Work to be completed –
Reproduce the lines of the listing exactly, beginning at the top, until the line with "- Deterministic Hashing: Consistent" has been reproduced too.

Recorded information –
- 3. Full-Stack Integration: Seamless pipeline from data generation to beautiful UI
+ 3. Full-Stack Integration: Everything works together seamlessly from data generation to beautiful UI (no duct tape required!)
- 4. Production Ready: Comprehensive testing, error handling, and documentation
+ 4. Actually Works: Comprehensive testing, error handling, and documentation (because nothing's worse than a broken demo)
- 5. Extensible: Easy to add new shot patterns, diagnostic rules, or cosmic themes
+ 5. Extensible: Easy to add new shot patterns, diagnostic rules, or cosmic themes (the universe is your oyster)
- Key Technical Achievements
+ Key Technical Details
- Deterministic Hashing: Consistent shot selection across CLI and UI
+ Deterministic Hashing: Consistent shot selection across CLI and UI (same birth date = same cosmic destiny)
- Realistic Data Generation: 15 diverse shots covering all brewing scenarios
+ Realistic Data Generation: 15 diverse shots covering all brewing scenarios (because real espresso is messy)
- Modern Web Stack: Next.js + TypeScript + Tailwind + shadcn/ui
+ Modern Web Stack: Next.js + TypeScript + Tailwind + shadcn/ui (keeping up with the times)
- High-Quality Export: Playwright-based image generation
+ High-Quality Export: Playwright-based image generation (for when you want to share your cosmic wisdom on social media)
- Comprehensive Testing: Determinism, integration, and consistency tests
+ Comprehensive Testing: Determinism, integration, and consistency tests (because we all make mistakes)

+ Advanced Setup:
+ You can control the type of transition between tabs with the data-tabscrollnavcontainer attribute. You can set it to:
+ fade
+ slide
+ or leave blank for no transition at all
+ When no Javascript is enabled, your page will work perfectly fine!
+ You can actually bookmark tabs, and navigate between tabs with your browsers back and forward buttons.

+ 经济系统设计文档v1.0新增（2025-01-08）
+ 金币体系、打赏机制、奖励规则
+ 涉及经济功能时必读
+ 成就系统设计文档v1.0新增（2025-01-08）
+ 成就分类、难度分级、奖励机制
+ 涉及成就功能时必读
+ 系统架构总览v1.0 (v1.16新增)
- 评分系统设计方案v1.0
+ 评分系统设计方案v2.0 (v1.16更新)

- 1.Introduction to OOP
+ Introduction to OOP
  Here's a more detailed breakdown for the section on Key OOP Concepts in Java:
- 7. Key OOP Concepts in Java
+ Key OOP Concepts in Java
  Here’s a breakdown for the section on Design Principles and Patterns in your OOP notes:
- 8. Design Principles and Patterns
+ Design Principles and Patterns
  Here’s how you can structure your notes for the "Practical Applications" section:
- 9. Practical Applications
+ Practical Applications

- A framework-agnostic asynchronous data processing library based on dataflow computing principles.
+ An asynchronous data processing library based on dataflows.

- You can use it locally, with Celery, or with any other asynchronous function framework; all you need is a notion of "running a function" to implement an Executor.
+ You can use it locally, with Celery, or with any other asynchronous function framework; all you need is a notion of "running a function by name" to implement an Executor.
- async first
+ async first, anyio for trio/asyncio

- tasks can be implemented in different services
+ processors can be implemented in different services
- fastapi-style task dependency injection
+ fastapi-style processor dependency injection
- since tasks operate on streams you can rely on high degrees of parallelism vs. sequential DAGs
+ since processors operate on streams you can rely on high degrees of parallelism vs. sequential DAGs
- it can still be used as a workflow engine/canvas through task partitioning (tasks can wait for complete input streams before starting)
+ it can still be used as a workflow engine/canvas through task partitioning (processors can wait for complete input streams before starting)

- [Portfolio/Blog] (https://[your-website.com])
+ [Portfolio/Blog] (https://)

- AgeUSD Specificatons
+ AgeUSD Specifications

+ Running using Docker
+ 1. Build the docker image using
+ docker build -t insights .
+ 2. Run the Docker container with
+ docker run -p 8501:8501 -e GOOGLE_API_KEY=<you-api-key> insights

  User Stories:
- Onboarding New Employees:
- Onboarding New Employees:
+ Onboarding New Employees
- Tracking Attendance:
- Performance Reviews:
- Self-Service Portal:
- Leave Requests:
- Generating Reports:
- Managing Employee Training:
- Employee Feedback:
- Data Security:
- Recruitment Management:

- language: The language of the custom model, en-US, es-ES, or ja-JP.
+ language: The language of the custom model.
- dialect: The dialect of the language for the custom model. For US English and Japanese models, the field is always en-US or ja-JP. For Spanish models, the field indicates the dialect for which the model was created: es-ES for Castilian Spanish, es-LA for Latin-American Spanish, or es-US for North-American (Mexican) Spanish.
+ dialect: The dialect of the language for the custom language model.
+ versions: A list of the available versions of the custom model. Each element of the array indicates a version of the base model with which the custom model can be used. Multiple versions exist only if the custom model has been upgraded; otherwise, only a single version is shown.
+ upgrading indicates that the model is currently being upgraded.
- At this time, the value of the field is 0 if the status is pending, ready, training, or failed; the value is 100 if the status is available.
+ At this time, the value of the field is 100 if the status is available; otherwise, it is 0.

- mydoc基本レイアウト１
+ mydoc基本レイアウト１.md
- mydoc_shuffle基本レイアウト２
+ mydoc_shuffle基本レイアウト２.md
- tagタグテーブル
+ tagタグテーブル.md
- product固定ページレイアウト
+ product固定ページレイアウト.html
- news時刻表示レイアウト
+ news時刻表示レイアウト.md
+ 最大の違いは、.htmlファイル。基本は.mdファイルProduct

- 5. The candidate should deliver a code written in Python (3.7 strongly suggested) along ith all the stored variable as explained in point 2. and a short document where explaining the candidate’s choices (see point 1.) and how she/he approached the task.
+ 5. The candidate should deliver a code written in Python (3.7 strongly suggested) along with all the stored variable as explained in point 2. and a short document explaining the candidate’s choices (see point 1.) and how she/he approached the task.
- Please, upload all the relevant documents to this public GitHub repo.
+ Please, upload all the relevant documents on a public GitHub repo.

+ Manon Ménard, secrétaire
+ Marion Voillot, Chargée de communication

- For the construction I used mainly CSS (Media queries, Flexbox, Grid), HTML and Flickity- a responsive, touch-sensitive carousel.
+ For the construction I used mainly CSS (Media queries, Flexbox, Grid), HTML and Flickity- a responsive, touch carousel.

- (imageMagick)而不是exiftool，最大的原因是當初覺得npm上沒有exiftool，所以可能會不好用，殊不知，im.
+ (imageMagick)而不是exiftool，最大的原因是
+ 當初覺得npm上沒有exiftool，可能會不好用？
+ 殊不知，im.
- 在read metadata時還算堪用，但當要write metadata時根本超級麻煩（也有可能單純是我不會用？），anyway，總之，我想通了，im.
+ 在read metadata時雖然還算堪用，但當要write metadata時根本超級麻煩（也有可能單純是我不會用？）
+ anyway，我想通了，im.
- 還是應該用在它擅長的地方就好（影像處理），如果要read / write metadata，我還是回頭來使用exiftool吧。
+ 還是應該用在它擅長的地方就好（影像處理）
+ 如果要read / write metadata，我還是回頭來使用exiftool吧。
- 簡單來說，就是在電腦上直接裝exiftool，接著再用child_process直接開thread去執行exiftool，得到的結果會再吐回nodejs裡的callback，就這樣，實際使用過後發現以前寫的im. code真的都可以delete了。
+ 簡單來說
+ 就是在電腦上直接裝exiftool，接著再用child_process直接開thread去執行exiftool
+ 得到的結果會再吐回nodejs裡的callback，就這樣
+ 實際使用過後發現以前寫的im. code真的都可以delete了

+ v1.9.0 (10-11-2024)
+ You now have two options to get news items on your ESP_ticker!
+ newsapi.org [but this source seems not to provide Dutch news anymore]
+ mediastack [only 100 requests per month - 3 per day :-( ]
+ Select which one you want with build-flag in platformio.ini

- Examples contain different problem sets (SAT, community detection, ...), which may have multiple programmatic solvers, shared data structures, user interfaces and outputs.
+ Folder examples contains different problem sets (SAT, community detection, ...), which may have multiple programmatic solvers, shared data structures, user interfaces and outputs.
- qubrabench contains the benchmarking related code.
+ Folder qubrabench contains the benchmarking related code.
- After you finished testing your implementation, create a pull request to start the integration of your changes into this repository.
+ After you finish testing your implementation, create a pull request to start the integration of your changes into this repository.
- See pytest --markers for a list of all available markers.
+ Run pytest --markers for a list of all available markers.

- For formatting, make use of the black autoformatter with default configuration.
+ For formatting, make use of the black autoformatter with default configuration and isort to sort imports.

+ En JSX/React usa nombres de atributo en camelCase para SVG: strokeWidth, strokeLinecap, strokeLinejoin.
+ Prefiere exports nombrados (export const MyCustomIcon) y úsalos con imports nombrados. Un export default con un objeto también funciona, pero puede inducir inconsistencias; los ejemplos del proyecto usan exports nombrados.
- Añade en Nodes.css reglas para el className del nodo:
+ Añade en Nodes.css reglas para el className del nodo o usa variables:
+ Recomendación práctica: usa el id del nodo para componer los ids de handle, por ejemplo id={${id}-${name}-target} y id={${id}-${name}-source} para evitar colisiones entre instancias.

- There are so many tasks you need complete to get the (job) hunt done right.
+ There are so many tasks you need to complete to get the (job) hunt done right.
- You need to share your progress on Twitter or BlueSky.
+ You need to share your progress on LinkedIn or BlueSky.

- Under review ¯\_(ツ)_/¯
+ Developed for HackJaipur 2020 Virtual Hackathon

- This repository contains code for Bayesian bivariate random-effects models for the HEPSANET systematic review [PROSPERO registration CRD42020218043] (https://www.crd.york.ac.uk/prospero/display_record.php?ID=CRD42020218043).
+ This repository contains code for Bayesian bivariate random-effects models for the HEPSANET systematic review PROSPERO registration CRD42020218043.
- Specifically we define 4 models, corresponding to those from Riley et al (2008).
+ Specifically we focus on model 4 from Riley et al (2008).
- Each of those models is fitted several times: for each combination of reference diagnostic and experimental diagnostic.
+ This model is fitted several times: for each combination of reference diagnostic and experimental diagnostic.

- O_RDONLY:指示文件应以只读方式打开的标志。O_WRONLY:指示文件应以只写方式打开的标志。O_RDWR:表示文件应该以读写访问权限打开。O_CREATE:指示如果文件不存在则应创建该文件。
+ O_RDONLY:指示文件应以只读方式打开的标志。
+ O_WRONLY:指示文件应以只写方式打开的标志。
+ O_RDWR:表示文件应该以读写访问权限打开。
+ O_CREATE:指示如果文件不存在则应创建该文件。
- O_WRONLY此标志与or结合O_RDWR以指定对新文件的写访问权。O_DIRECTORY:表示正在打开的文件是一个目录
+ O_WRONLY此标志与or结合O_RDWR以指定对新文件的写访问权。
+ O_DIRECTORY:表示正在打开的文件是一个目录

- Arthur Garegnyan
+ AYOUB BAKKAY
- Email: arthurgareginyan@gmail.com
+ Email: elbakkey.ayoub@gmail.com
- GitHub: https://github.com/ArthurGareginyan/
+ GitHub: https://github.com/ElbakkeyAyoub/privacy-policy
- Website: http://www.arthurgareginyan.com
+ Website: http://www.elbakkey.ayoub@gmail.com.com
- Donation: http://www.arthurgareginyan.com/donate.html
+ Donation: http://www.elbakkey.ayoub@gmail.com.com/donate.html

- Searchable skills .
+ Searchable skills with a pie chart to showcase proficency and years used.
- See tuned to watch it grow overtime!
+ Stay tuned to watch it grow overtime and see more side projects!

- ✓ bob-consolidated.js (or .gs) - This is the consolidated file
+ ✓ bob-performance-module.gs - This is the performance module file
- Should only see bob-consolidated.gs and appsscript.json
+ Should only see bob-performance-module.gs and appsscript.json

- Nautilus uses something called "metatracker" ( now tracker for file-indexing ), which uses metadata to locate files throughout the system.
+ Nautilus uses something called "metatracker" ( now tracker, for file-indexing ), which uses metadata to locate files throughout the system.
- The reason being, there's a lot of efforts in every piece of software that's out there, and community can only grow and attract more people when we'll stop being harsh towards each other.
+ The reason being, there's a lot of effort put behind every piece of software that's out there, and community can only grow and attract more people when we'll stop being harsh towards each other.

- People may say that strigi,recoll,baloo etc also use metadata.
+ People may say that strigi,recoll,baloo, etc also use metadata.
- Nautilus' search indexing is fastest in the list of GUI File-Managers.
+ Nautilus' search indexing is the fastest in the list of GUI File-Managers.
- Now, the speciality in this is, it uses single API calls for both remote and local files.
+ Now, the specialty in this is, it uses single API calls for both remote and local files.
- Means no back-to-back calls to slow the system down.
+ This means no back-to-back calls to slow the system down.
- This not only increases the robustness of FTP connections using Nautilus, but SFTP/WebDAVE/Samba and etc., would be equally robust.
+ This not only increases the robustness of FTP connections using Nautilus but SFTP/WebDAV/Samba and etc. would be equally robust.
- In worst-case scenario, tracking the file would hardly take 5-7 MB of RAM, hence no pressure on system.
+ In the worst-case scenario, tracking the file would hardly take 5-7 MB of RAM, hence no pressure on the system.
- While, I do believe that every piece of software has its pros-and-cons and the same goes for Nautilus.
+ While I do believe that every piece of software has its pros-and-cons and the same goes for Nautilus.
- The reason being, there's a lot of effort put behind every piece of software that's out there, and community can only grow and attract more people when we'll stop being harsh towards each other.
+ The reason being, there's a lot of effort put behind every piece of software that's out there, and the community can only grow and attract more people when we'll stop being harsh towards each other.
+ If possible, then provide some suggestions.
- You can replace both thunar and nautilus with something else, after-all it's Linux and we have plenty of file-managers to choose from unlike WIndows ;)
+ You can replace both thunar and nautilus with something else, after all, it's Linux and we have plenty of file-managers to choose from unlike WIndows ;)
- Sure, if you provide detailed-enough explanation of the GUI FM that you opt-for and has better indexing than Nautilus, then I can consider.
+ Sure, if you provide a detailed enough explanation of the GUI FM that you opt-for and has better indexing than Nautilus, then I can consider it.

Exercise response –
- 3. Full-Stack Integration: Seamless pipeline from data generation to beautiful UI
+ 3. Full-Stack Integration: Everything works together seamlessly from data generation to beautiful UI (no duct tape required!)
- 4. Production Ready: Comprehensive testing, error handling, and documentation
+ 4. Actually Works: Comprehensive testing, error handling, and documentation (because nothing's worse than a broken demo)
- 5. Extensible: Easy to add new shot patterns, diagnostic rules, or cosmic themes
+ 5. Extensible: Easy to add new shot patterns, diagnostic rules, or cosmic themes (the universe is your oyster)
- Key Technical Achievements
+ Key Technical Details
- Deterministic Hashing: Consistent shot selection across CLI and UI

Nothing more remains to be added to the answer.